(EXERCISE DIRECTIONS)
Check every line below for the word "position" and show those that hold it.

(DATASET RECORDS)
══════

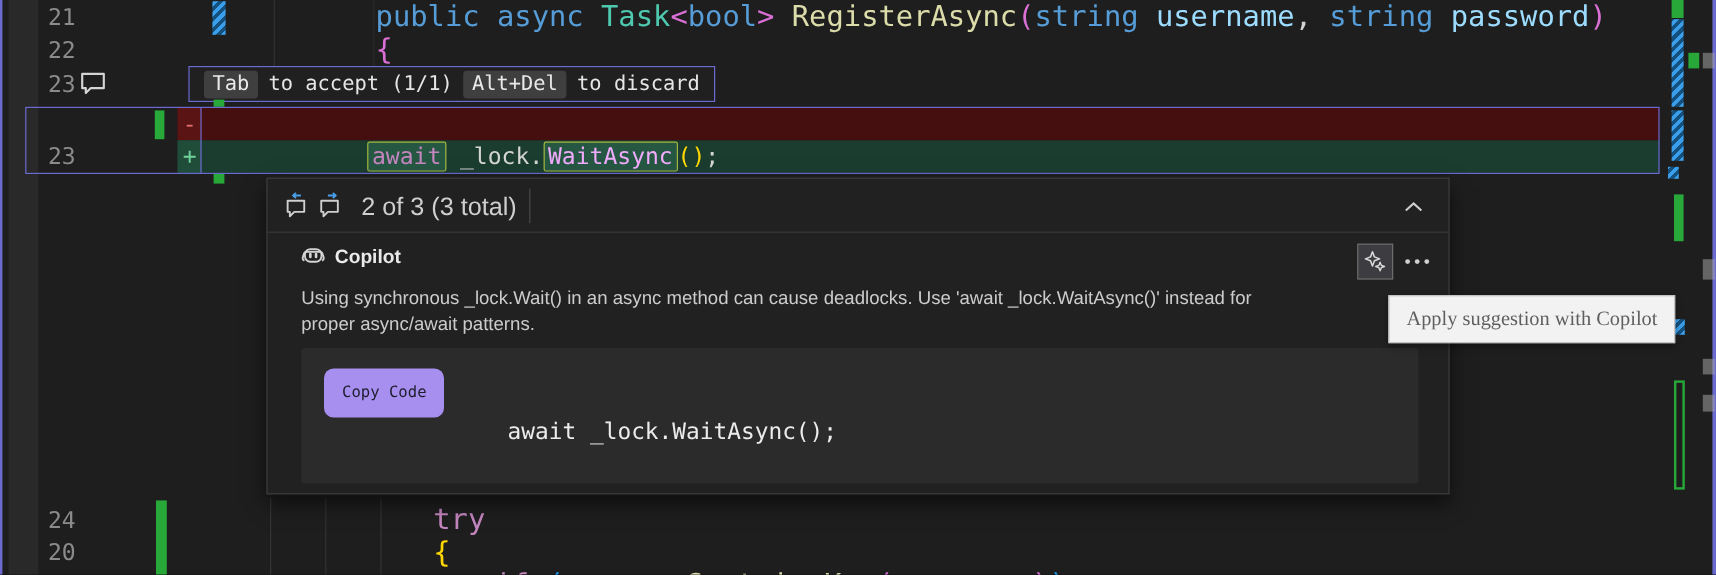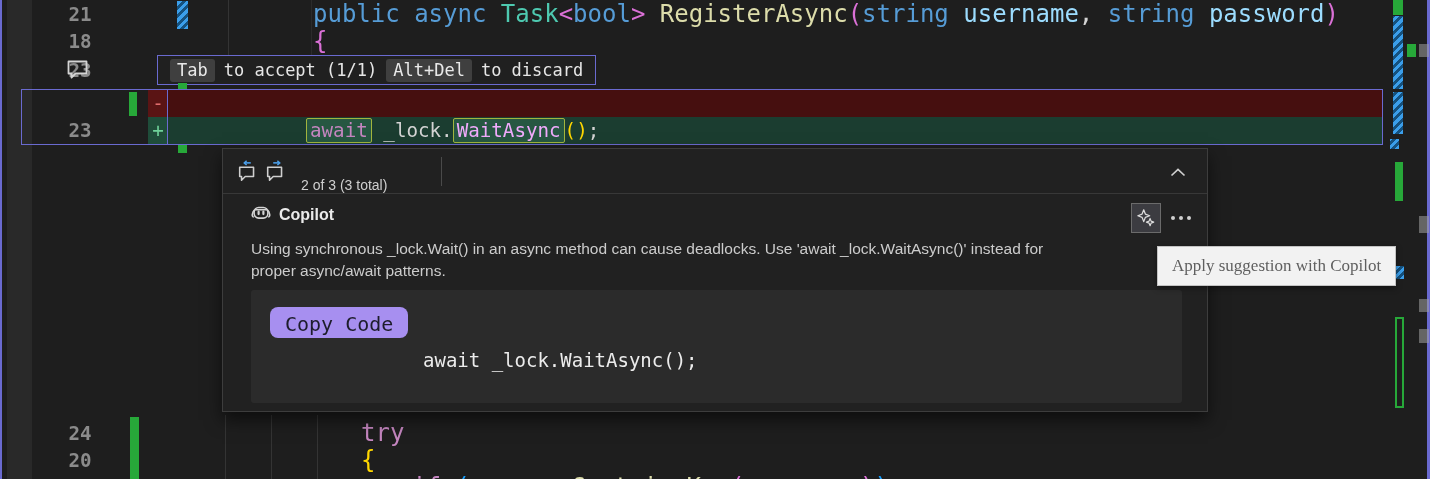--- a/index.html
+++ b/index.html
@@ -7,21 +7,21 @@
          font-family:"DejaVu Sans Mono","Liberation Mono",monospace;}
   .abs{position:absolute;}
 
   
   .edge-left{left:0;top:0;width:2px;height:479px;background:var(--focusBorder);}
   .edge-right{right:0;top:0;width:3px;height:479px;background:var(--focusBorder);}
   .gutter-band{left:7px;top:0;width:25px;height:479px;background:var(--gutterBand);}
   .indent-guide{width:1px;background:#343434;}
 
   .code-row{height:27px;line-height:27px;font-size:24px;color:#d4d4d4;white-space:pre;}
-  .line-num{left:40px;width:80px;text-align:center;color:var(--lineNum);font-size:19.2px;line-height:27px;font-weight:bold;}
+  .line-num{left:40px;width:80px;text-align:left;color:var(--lineNum);font-size:19.2px;line-height:27px;}
   .hatch-bar{background:repeating-linear-gradient(315deg,var(--hatchBlue) 0 3px,var(--hatchDark) 3px 6px);}
   .green-bar{background:var(--green);}
 
   
   .hint{left:157px;top:55px;height:28px;display:flex;align-items:center;gap:9px;padding:0 12px;
         background:#202020;border:1px solid var(--hintBorder);font-size:17px;color:#e6e6e6;white-space:pre;}
   .hint .chip{background:var(--hintChip);padding:0 7px;border-radius:3px;line-height:23px;color:#e9e9e9;}
 
   
   .diff-outline{left:21px;top:89px;width:1362px;height:56px;border:1px solid var(--focusBorder);
@@ -30,28 +30,28 @@
   .diff-sign{width:20px;text-align:center;font-size:19.2px;line-height:27px;}
   .tok-box{border:1px solid;padding:0 3px;border-radius:2px;}
   .tok-box-del{border-color:var(--delBoxBorder);background:var(--delBoxBg);}
   .tok-box-add{border-color:var(--addBoxBorder);background:var(--addBoxBg);}
 
   
   .widget{left:222px;top:148px;width:986px;height:264px;background:var(--widgetBg);
           border:1px solid var(--widgetBorder);box-sizing:border-box;z-index:6;
           box-shadow:0 8px 16px rgba(0,0,0,.55);font-family:"Liberation Sans",sans-serif;}
   .widget-header{position:absolute;left:0;top:0;width:100%;height:45px;border-bottom:1px solid var(--headerBorder);box-sizing:border-box;}
-  .pager{position:absolute;left:78px;top:28px;font-size:14px;color:#cfcfcf;white-space:nowrap;}
+  .pager{position:absolute;left:78px;top:12px;font-size:21px;color:#cfcfcf;white-space:nowrap;}
   .header-divider{position:absolute;left:218px;top:8px;width:1px;height:29px;background:#4a4a4a;}
   .icon-btn{position:absolute;display:flex;align-items:center;justify-content:center;cursor:pointer;}
   .author{position:absolute;left:56px;top:57px;font-size:16px;font-weight:bold;color:#eaeaea;}
   .body-line{position:absolute;left:28px;font-size:15.5px;color:#cccccc;white-space:nowrap;overflow:hidden;max-width:930px;}
   .codeblock{position:absolute;left:28px;top:141px;width:931px;height:113px;background:var(--codeBlockBg);border-radius:3px;}
-  .copy-btn{position:absolute;left:19px;top:17px;height:31px;padding:0 15px;background:var(--btnBg);
-            color:var(--btnText);font-family:"DejaVu Sans Mono","Liberation Mono",monospace;font-size:20px;
+  .copy-btn{position:absolute;left:19px;top:17px;height:41px;padding:0 15px;background:var(--btnBg);
+            color:var(--btnText);font-family:"DejaVu Sans Mono","Liberation Mono",monospace;font-size:13px;
             line-height:35px;border:none;border-radius:8px;cursor:pointer;}
   .block-code{position:absolute;left:172px;top:59px;font-family:"DejaVu Sans Mono","Liberation Mono",monospace;
               font-size:19px;color:#ececec;white-space:pre;}
   .sparkle-btn{left:908px;top:54px;width:30px;height:30px;background:#3c3c41;border:1px solid #6b6b6b;box-sizing:border-box;}
   .more-btn{left:942px;top:56px;width:32px;height:26px;}
   .collapse-btn{left:942px;top:12px;width:26px;height:22px;}
 
   
   .tooltip{left:1157px;top:230px;height:38px;line-height:38px;padding:0 14px;background:var(--tooltipBg);
            border:1px solid var(--tooltipBorder);color:var(--tooltipText);font-family:Liberation Serif, serif;
@@ -74,21 +74,21 @@
   <div class="abs indent-guide" style="left:228px;top:0;height:55px;"></div>
   <div class="abs indent-guide" style="left:311px;top:0;height:56px;opacity:.6;"></div>
   <div class="abs indent-guide" style="left:225px;top:415px;height:64px;"></div>
   <div class="abs indent-guide" style="left:271px;top:415px;height:64px;"></div>
   <div class="abs indent-guide" style="left:317px;top:415px;height:64px;"></div>
 
   <div class="abs line-num" style="top:1px;">21</div>
   <div class="abs hatch-bar" style="left:177px;top:1px;width:11px;height:28px;"></div>
   <div class="abs code-row" style="left:313px;top:1px;"><span style="color: rgb(86, 156, 214);">public </span><span style="color: rgb(86, 156, 214);">async </span><span style="color: rgb(78, 201, 176);">Task</span><span style="color: rgb(218, 112, 214);">&lt;</span><span style="color: rgb(86, 156, 214);">bool</span><span style="color: rgb(218, 112, 214);">&gt;</span><span> </span><span style="color: rgb(220, 220, 170);">RegisterAsync</span><span style="color: rgb(218, 112, 214);">(</span><span style="color: rgb(86, 156, 214);">string </span><span style="color: rgb(156, 220, 254);">username</span><span style="color: rgb(212, 212, 212);">, </span><span style="color: rgb(86, 156, 214);">string </span><span style="color: rgb(156, 220, 254);">password</span><span style="color: rgb(218, 112, 214);">)</span></div>
 
-  <div class="abs line-num" style="top:28px;">18</div>
+  <div class="abs line-num" style="top:28px;">22</div>
   <div class="abs code-row" style="left:313px;top:28px;"><span style="color: rgb(218, 112, 214);">{</span></div>
 
   <div class="abs line-num" style="top:57px;">23</div>
   <div class="abs" style="left:66px;top:60px;width:23px;height:19px;">
     <svg width="23" height="19" viewBox="0 0 23 19">
         <path d="M2.5 1.5 h18 v12 h-11 l-4 4 v-4 h-3 z" fill="none" stroke="#d4d4d4" stroke-width="1.8" stroke-linejoin="round"></path>
       </svg>
   </div>
 
   <div class="abs hint">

══════

(YOUR RESPONSE)
   .abs{position:absolute;}
   .widget-header{position:absolute;left:0;top:0;width:100%;height:45px;border-bottom:1px solid var(--headerBorder);box-sizing:border-box;}
-  .pager{position:absolute;left:78px;top:28px;font-size:14px;color:#cfcfcf;white-space:nowrap;}
+  .pager{position:absolute;left:78px;top:12px;font-size:21px;color:#cfcfcf;white-space:nowrap;}
   .header-divider{position:absolute;left:218px;top:8px;width:1px;height:29px;background:#4a4a4a;}
   .icon-btn{position:absolute;display:flex;align-items:center;justify-content:center;cursor:pointer;}
   .author{position:absolute;left:56px;top:57px;font-size:16px;font-weight:bold;color:#eaeaea;}
   .body-line{position:absolute;left:28px;font-size:15.5px;color:#cccccc;white-space:nowrap;overflow:hidden;max-width:930px;}
   .codeblock{position:absolute;left:28px;top:141px;width:931px;height:113px;background:var(--codeBlockBg);border-radius:3px;}
-  .copy-btn{position:absolute;left:19px;top:17px;height:31px;padding:0 15px;background:var(--btnBg);
+  .copy-btn{position:absolute;left:19px;top:17px;height:41px;padding:0 15px;background:var(--btnBg);
   .block-code{position:absolute;left:172px;top:59px;font-family:"DejaVu Sans Mono","Liberation Mono",monospace;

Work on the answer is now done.